A bit of background here for those who don’t know: Accelerated Approval is an FDA program that allows new medicines to be approved quickly for serious diseases based on a surrogate endpoint, meaning, something other than the outcome you truly care about. The program was originally established during the HIV/AIDS crisis, and an early precedent was the approval of AIDS drugs based, not on increasing survival in AIDS patients, but lowering HIV viral load. Patients cannot directly sense what their HIV viral load is, but we know that HIV causes AIDS, and so it was reasoned — and later clinically validated — that lowering viral load predicts increased survival. Likewise, in prion disease, what we truly care about is disease onset — we want to keep the disease from developing. But, following pre-symptomatic people all the way to disease onset in a trial before drug approval is numerically infeasible [Minikel 2019]. So instead, we could measure PrP in spinal fluid. A patient can’t directly feel what their PrP level is, but from a molecular standpoint, if we can show we lowered PrP, that will be very likely to predict a delayed disease onset.
To be sure, Accelerated Approval will take more than just a demonstration of lowered PrP in spinal fluid. Any drug will still have to prove safe in human trials, a wealth of animal data will be required to help establish the therapeutic hypothesis, and people will have to be followed long term, after approval of the drug, to ultimately confirm that it does indeed delay disease onset. But Accelerated Approval, if achievable, would be a watershed for prion disease: an opportunity to intervene early, before anything goes wrong, and preserve full quality of life.

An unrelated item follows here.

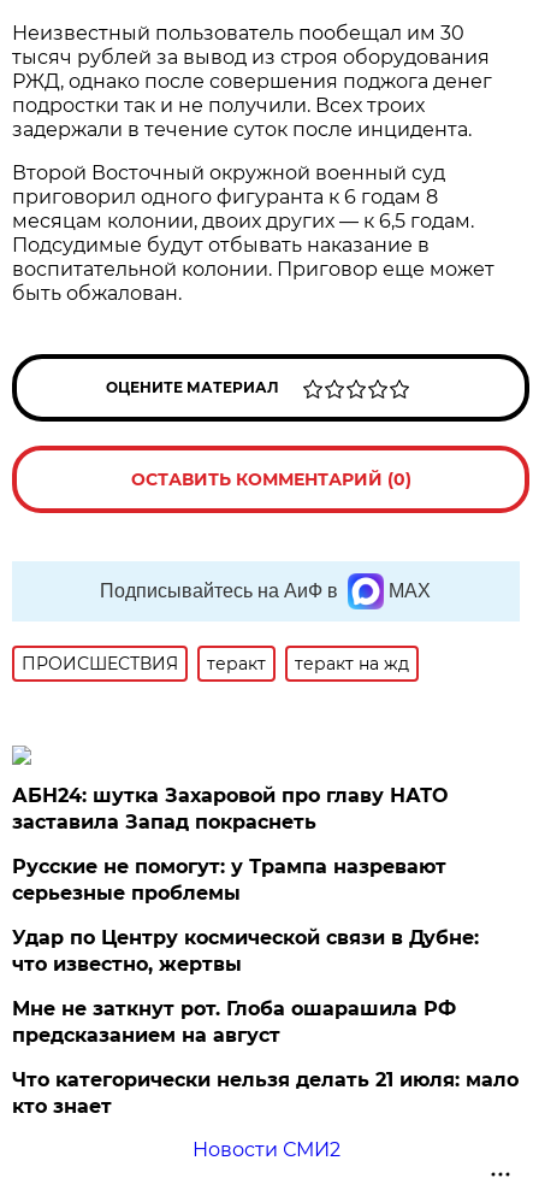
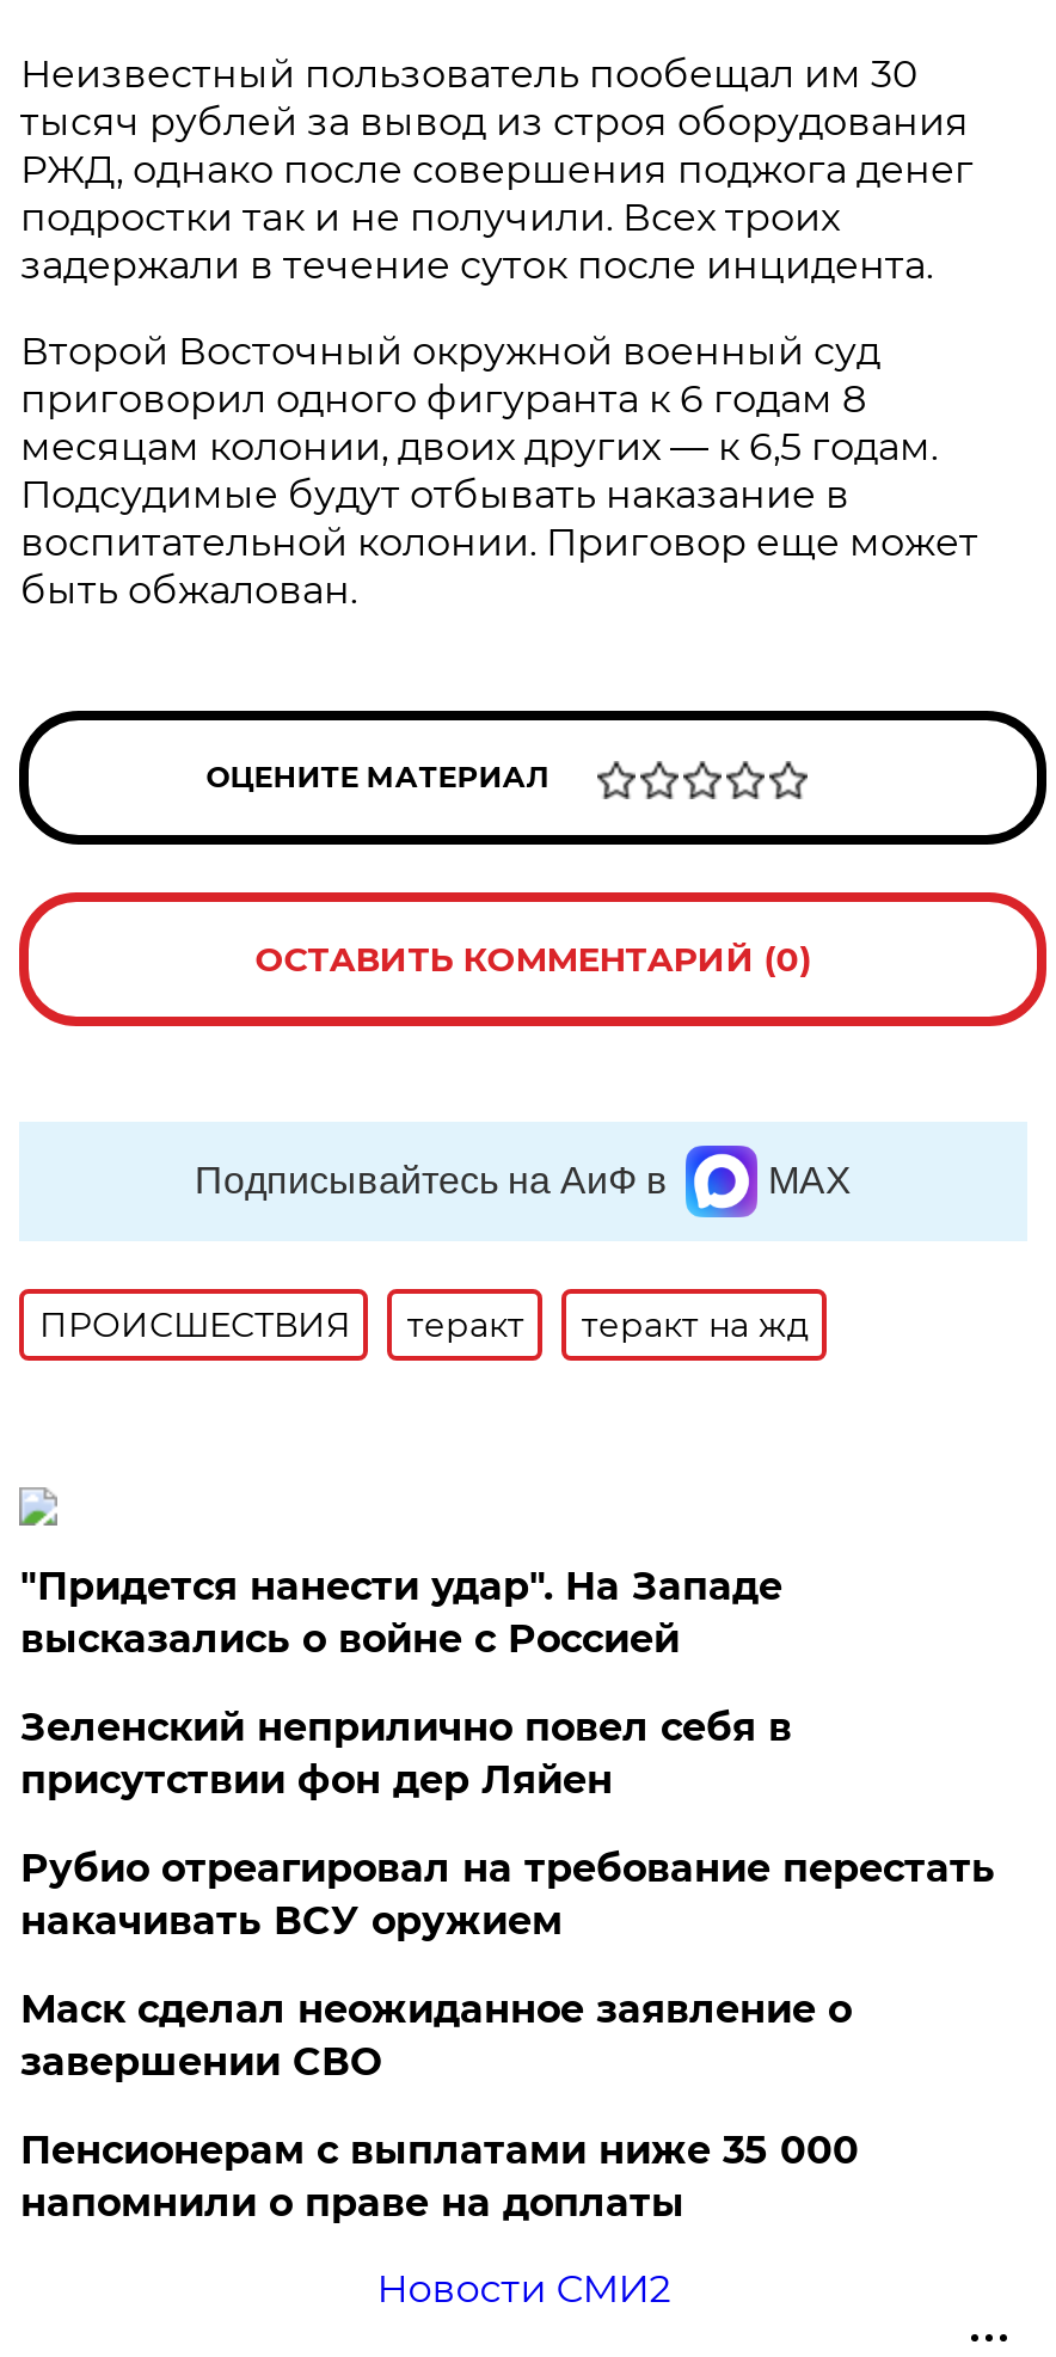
[13,784,448,833] АБН24: шутка Захаровой про главу НАТО | заставила Запад покраснеть -> [20,1564,782,1662] "Придется нанести удар". На Западе | высказались о войне с Россией
[13,855,447,905] Русские не помогут: у Трампа назревают | серьезные проблемы -> [20,1705,792,1803] Зеленский неприлично повел cебя в | присутствии фон дер Ляйен
[13,926,479,976] Удар по Центру космической связи в Дубне: | что известно, жертвы -> [20,1846,995,1944] Рубио отреагировал на требование перестать | накачивать ВСУ оружием
[13,997,456,1047] Мне не заткнут рот. Глоба ошарашила РФ | предсказанием на август -> [20,1987,851,2085] Маск сделал неожиданное заявление о | завершении СВО
[13,1068,519,1118] Что категорически нельзя делать 21 июля: мало | кто знает -> [20,2128,859,2226] Пенсионерам с выплатами ниже 35 000 | напомнили о праве на доплаты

There are certainly many other therapeutic approaches and strategies in prion disease, and people can and should pursue many options in parallel. But the strategy laid out in our article today is the one that we currently believe is most likely to succeed, to yield an effective drug in our lifetimes, and it has shaped all aspects of our research agenda for the past few years. To us, this preventive strategy represents an opportunity to make good on the years of advance notice — the letter from the future — that Sonia’s genetic test report gave us, way back in 2011. Devastating as that piece of news was for us, we now recognize that embedded in it were two shining pieces of good news: we can identify people at risk for this disease, and we know the molecular cause. Putting those two pieces together, we are optimistic that we have a path forward to prevent her disease.